Page 1 of 2

Unicode yet again - when and how it should be approached

Posted: Fri Oct 17, 2008 10:47 pm
by smjg
This has gone on far too long. And while it's hard to believe that they're still trying to think up a strategy for getting it in, here's my proposal....
  1. Freeze all development of new features in TextPad apart from Unicode support. Bug fixes could still be allowed.
  2. Do some initial bug fixes:
    1. whereby Edit -> Copy Other -> As a [sic] HTML page declares a bogus encoding, whereas it should not declare an encoding at all.
    2. whereby, in certain circumstances, the encoding the user selects when opening a file is not honoured.
  3. Create a fork of the TextPad code. This would enable Unicode support to be developed while, in the meantime, bug fixes to the non-Unicode TextPad can still be made and released.
  4. Refactor the code base to work in UTF-32 (see the long-running thread for reasons) throughout. No code relying on 8-bit characters should remain, except for the little bits to read and write to files in 8-bit encodings.

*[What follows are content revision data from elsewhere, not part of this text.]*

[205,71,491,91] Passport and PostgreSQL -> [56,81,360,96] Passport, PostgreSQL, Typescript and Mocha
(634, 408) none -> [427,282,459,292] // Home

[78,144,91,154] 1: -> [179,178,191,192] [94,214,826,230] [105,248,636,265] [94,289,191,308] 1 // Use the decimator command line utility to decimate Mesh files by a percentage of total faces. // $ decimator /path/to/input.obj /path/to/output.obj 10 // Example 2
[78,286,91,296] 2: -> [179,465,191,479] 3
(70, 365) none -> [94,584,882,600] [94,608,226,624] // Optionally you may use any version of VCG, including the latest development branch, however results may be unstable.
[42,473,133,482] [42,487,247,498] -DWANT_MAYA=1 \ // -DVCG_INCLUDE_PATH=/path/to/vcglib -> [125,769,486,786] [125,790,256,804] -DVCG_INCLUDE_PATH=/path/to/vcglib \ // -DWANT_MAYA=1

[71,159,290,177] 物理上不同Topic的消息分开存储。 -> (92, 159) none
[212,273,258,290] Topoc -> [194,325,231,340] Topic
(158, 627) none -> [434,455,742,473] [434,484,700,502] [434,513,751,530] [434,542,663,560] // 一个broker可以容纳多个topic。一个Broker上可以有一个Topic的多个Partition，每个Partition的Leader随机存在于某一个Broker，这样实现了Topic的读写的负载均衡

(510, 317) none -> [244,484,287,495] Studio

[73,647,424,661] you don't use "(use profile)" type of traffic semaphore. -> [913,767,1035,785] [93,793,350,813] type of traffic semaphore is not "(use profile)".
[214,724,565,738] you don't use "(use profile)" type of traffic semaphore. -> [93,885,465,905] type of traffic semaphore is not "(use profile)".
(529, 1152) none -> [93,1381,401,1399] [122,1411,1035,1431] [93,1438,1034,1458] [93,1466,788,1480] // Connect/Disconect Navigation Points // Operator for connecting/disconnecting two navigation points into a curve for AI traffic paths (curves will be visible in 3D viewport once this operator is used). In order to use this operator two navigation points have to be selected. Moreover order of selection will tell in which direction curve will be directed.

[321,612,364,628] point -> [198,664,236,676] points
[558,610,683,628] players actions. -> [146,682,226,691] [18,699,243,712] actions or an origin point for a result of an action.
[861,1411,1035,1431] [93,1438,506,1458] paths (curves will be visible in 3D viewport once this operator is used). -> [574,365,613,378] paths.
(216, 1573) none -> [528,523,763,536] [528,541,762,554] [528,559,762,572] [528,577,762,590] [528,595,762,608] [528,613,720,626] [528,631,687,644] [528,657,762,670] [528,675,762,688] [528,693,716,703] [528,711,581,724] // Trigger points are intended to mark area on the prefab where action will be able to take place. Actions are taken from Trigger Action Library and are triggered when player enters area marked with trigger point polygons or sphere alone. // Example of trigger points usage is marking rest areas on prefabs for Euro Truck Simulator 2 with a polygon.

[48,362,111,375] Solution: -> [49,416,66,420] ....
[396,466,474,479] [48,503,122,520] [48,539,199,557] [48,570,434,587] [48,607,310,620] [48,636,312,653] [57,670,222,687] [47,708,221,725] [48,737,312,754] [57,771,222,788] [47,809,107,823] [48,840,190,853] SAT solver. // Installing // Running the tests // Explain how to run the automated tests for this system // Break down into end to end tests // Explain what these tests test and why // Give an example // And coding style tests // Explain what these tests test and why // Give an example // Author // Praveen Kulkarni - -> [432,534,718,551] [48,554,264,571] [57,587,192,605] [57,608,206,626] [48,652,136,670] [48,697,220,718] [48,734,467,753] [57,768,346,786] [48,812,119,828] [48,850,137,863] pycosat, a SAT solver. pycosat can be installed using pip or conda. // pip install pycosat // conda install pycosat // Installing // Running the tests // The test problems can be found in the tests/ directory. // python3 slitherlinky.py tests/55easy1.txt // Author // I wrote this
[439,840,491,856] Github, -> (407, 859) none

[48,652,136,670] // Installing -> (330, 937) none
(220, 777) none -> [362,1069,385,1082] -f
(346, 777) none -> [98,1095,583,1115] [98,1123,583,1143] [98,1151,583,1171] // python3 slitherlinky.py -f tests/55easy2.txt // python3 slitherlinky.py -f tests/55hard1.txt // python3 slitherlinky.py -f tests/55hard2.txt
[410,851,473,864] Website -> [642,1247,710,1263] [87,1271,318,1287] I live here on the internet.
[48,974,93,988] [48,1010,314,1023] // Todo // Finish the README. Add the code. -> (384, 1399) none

    This would achieve basic Unicode support - Unicode conformance as already described plus the ability to display (subject to availability) and hopefully input any Unicode character.
  5. Once this is done, release the result as the next version of TextPad. Discard the non-Unicode TextPad code.
  6. Make a start at implementing some of the features that go beyond basic Unicode support. Once we've at least got somewhere, the feature freeze set at step 1 can be lifted.
Can anyone think of a better idea?

The only remaining question is when Helios should get going with this process. Going by the combination of existing constraints and popular demand, I feel there's only one right answer to this question: now.

Does everyone agree?

Re: Unicode yet again - when and how it should be approached

Posted: Sun Nov 02, 2008 9:24 am
by SteveH
smjg wrote:The only remaining question is when Helios should get going with this process. Going by the combination of existing constraints and popular demand, I feel there's only one right answer to this question: now.

Does everyone agree?
I don't actually agree with this statement, much as I would love to have Unicode support in TextPad.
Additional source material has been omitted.